In order to run a job that reads protobuf serialized messages from Kafka you will need to do the following:

  1. set the relevant configuration entries in application.conf file as follows:

1.1 set the pipline factory class to be used, in this case protobuf pipeline class:

factory-class = "yamrcraft.etlite.pipeline.GenericProtoPipelineFactory"

1.2 set the mapping between your topic name to the protobuf event class fully qualified name, in this example the topic 'events' is expected to have protobuf messages that can be desrialized into an object of class 'examples.protobuf.UserOuterClass$User' which must exist in the classpath (see next how to configure it).
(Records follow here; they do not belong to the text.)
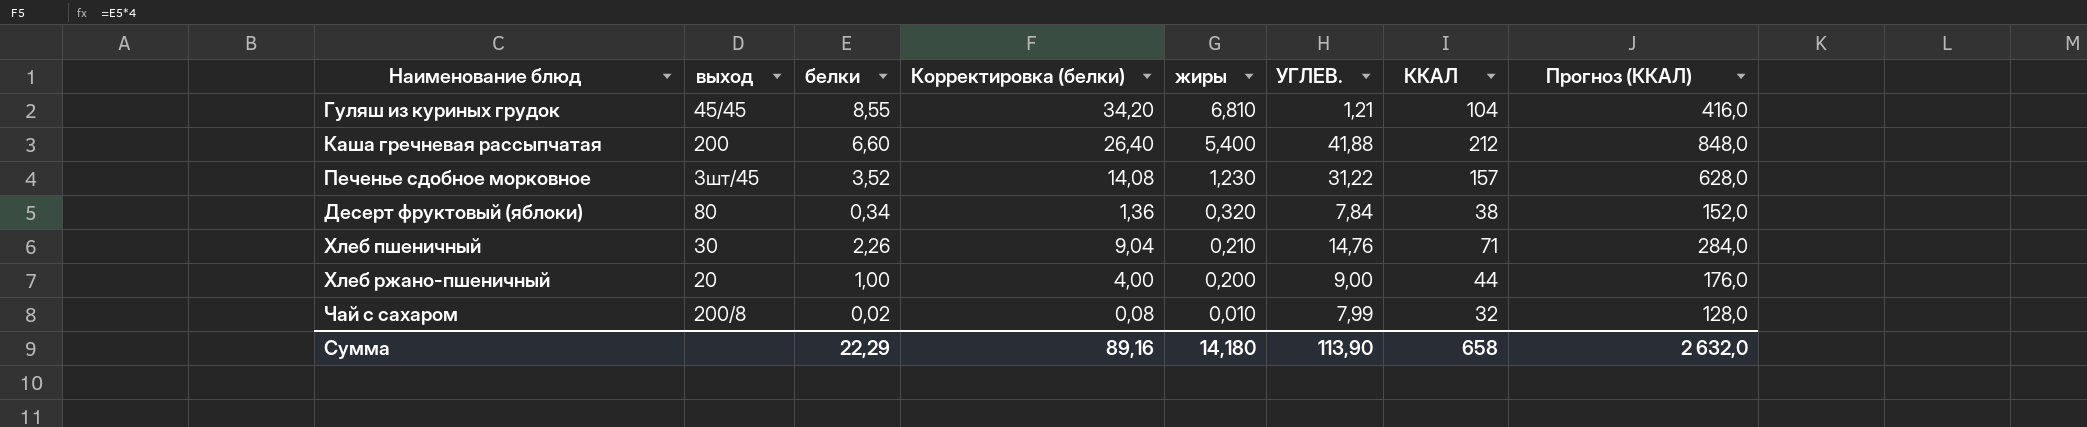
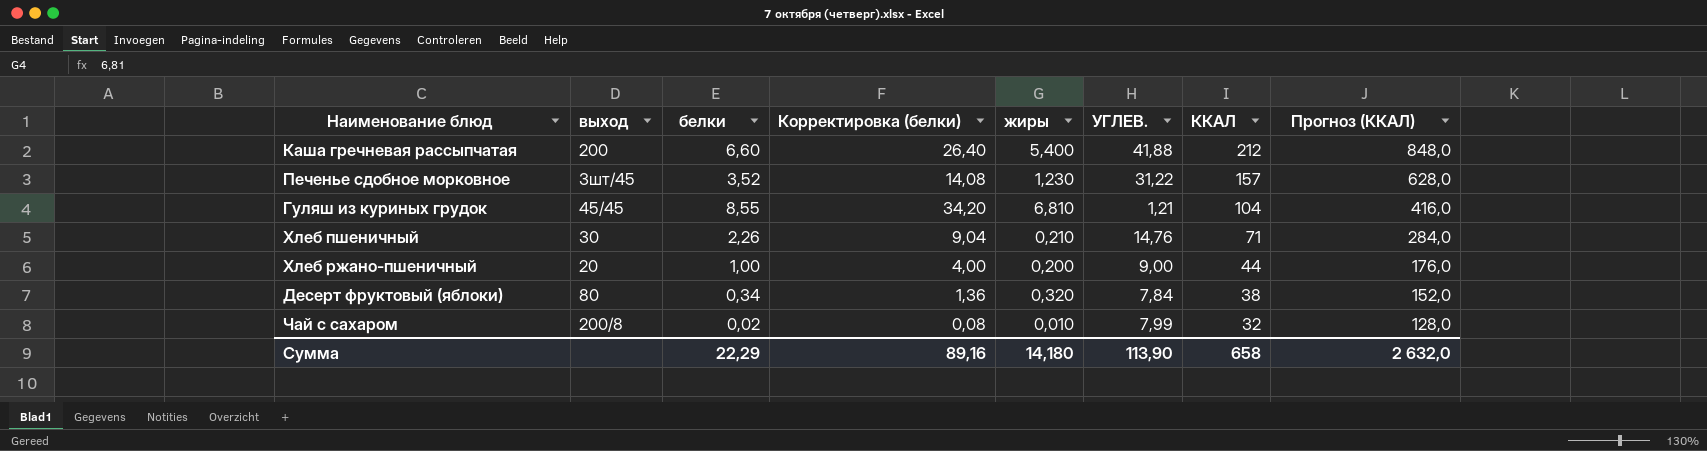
row order: жиры descending -> ККАЛ descending

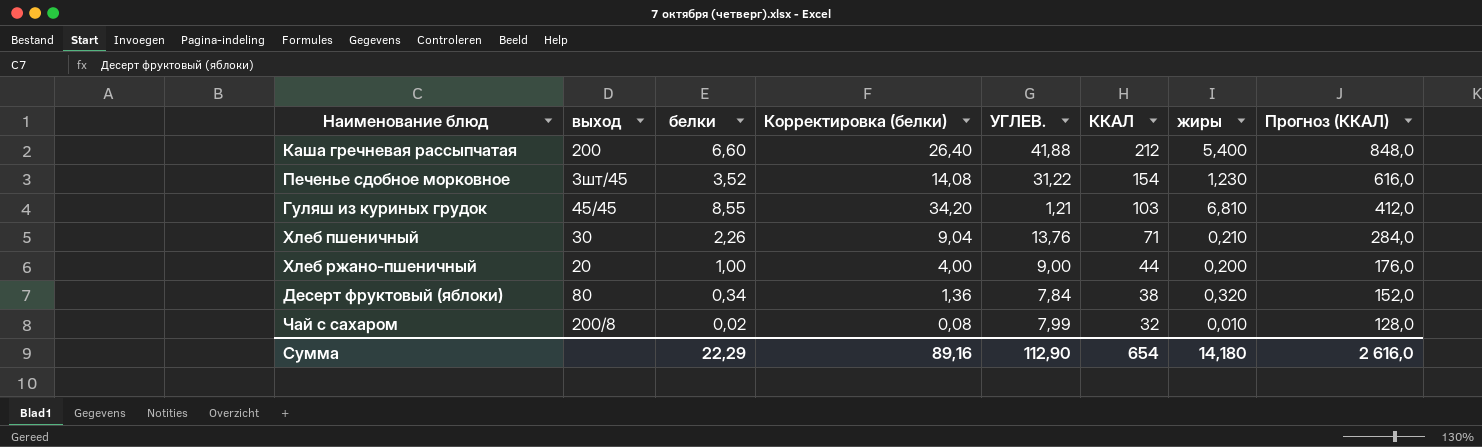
column жиры | position: 5 -> 7
Печенье сдобное морковное | ККАЛ: 157 -> 154
Печенье сдобное морковное | Прогноз (ККАЛ): 628,0 -> 616,0
Гуляш из куриных грудок | ККАЛ: 104 -> 103
Гуляш из куриных грудок | Прогноз (ККАЛ): 416,0 -> 412,0
Хлеб пшеничный | УГЛЕВ.: 14,76 -> 13,76
Сумма | УГЛЕВ.: 113,90 -> 112,90
Сумма | ККАЛ: 658 -> 654
Сумма | Прогноз (ККАЛ): 2 632,0 -> 2 616,0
1.3 set the timestamp-field to specify a field in the protobuf event of a protobuf.Timestamp type, it is later used by the writer to resolve the storage partition.

transformer = {
      config = {
        timestamp-field = "time"
        topic-to-proto-class {
          "events" = "examples.protobuf.UserOuterClass$User"
        }
      }
    }
  1. run the job and add your external protobuf messages jar (the jar that contains your protobuf generated classes) to spark classpath, for example:

     $ spark-submit --jar=<path to external protobuf messages> <assembly jar> <application.conf>
    

See running example under 'etlite/src/it/scala/yamrcraft/etlite/proto/ProtobufETLIntegrationTest'.